• **Aim of the exercise**
From the data below, return all lines holding the string "number".

Before-and-after change records
[Start of section]

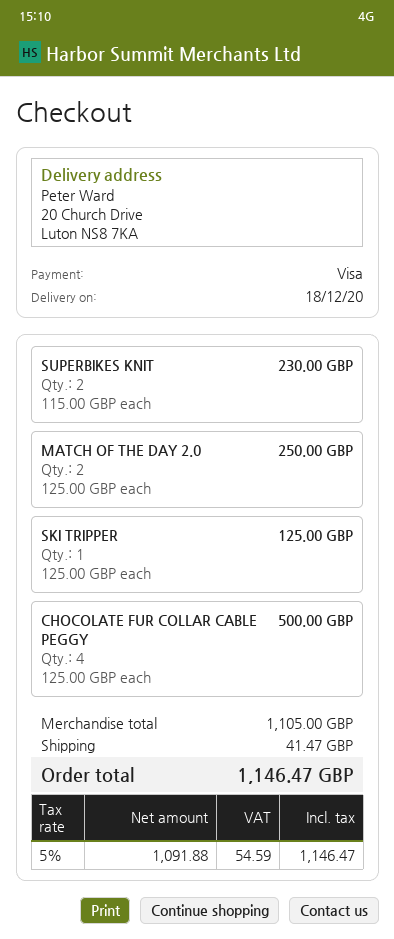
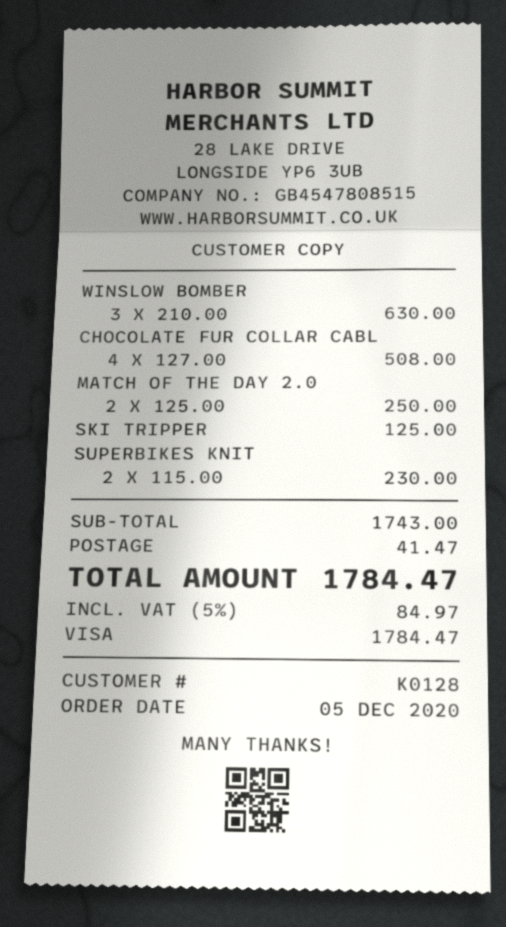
CHOCOLATE FUR COLLAR CABLE PEGGY: 4 x 125.00 = 500.00 -> 4 x 127.00 = 508.00
WINSLOW BOMBER: none -> 3 x 210.00 = 630.00
subtotal: 1105.00 -> 1743.00
tax: 5% = 54.59 -> 5% = 84.97
total: 1146.47 -> 1784.47

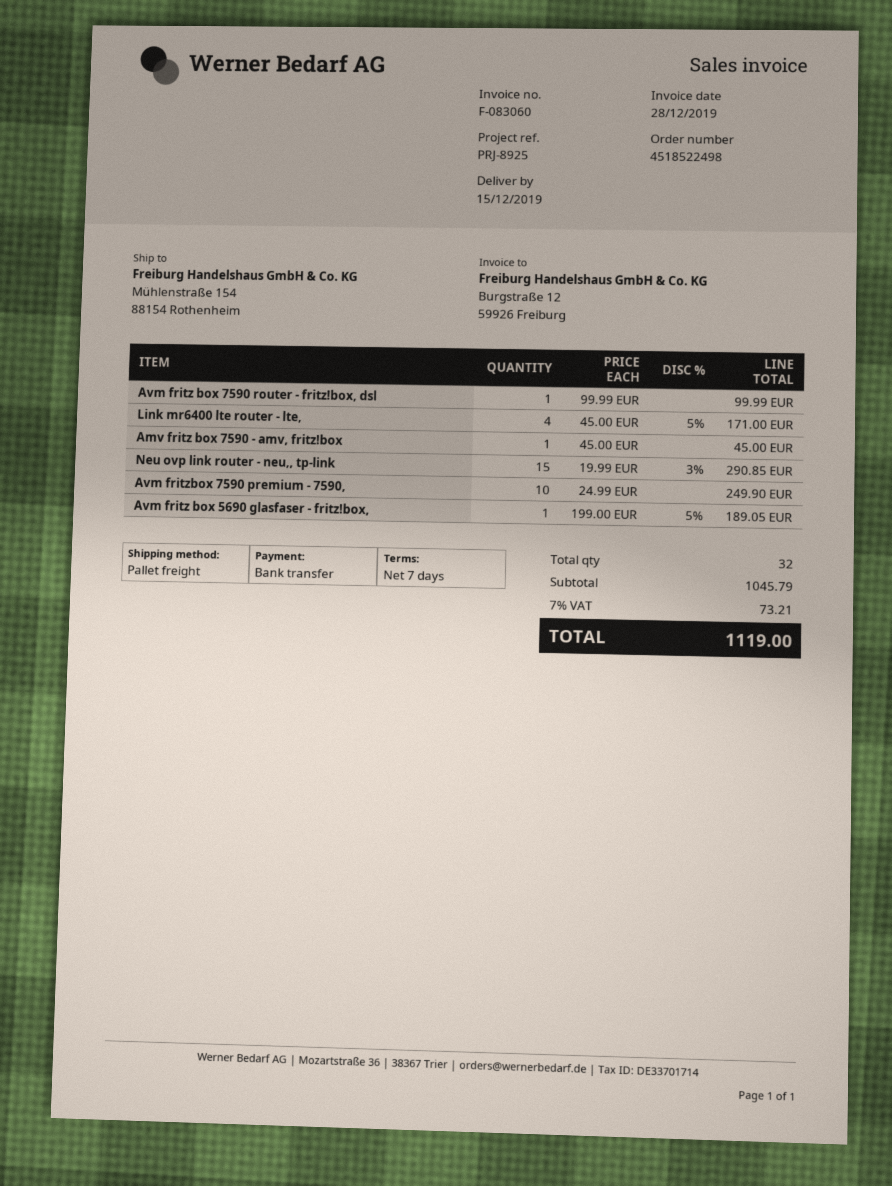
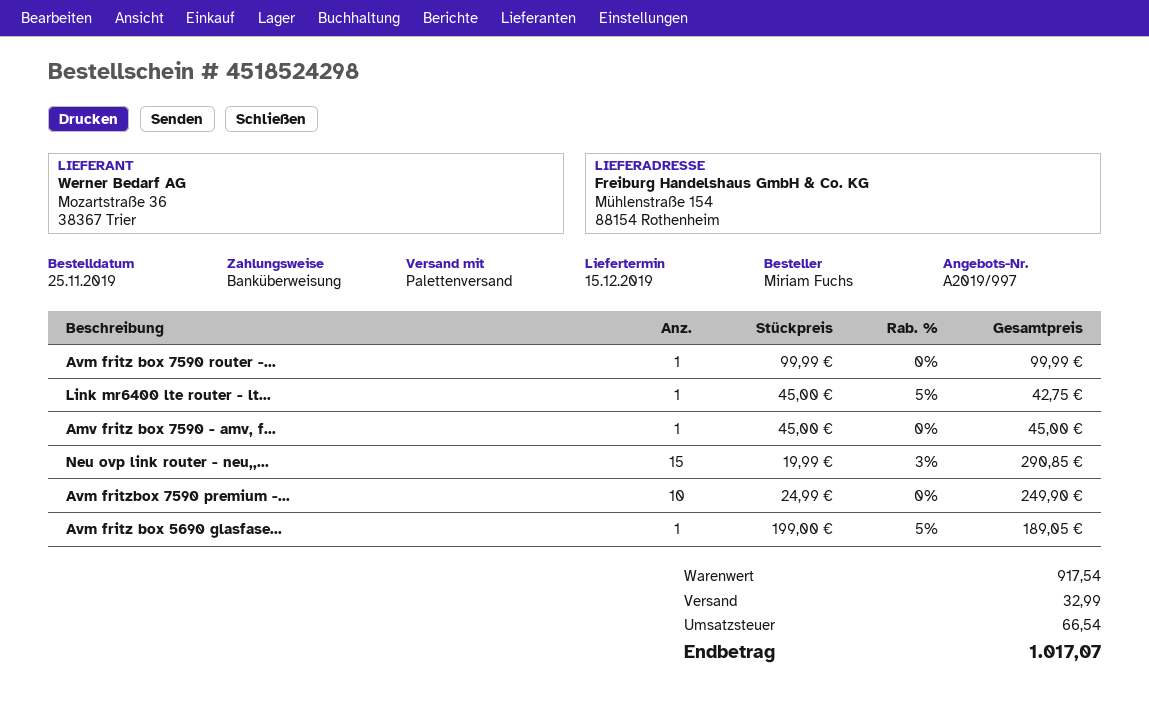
order number: 4518522498 -> 4518524298
Link mr6400 lte router - lte,: 4 x 45.00 - 5% = 171.00 -> 1 x 45.00 - 5% = 42.75
subtotal: 1045.79 -> 917.54
shipping: none -> 32.99
tax: 73.21 -> 66.54
total: 1119.00 -> 1017.07

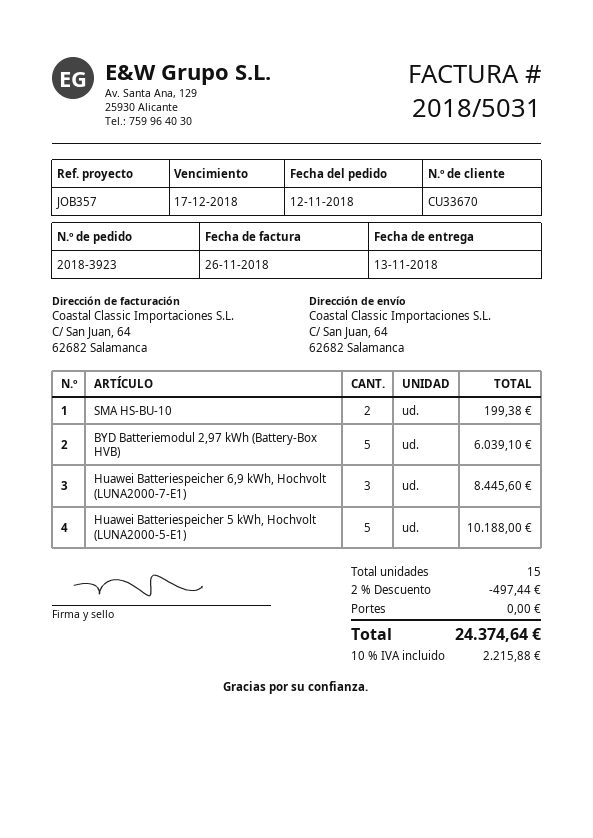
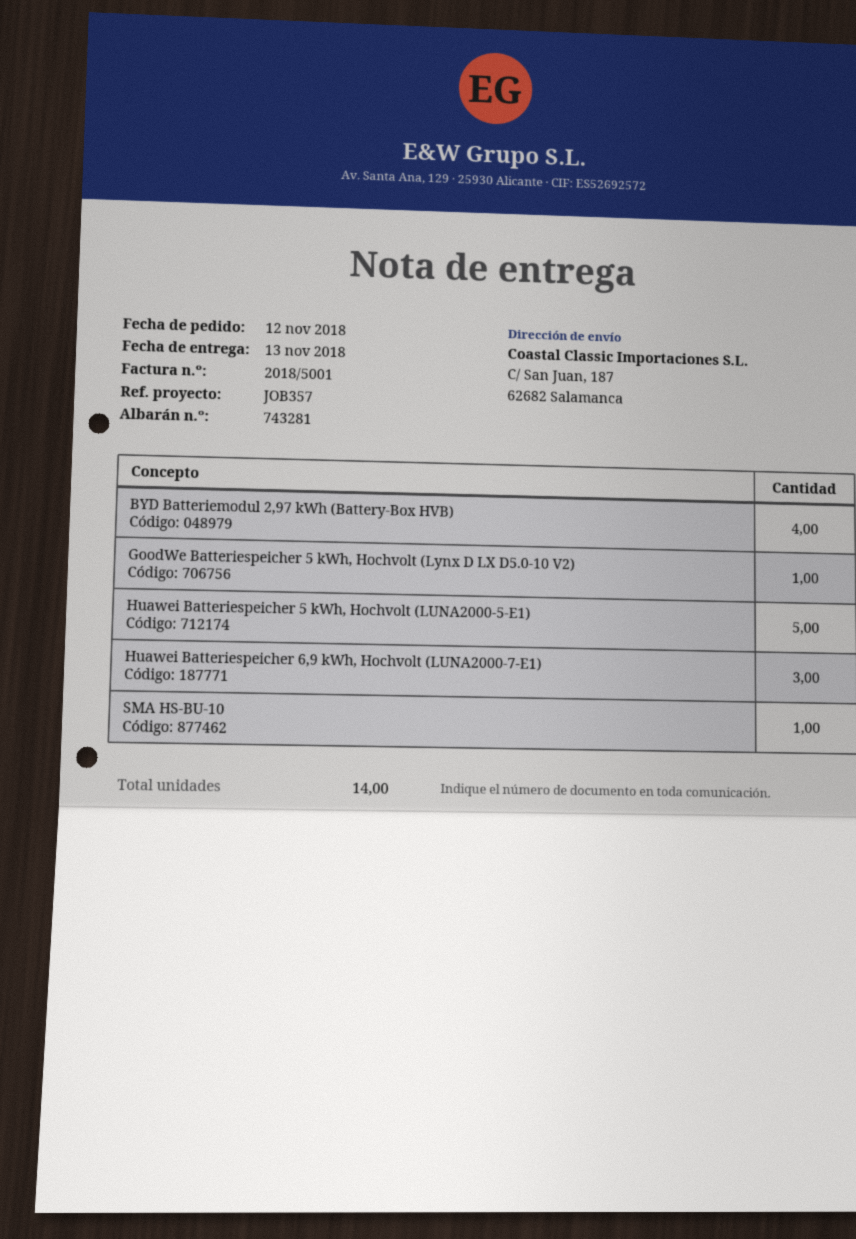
invoice number: 2018/5031 -> 2018/5001
ship to: C/ San Juan, 64, 62682 Salamanca -> C/ San Juan, 187, 62682 Salamanca
SMA HS-BU-10: 2 -> 1
BYD Batteriemodul 2,97 kWh (Battery-Box HVB): 5 -> 4
GoodWe Batteriespeicher 5 kWh, Hochvolt (Lynx D LX D5.0-10 V2): none -> 1
total quantity: 15 -> 14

[End of section]

• **Exercise answer**
order number: 4518522498 -> 4518524298
invoice number: 2018/5031 -> 2018/5001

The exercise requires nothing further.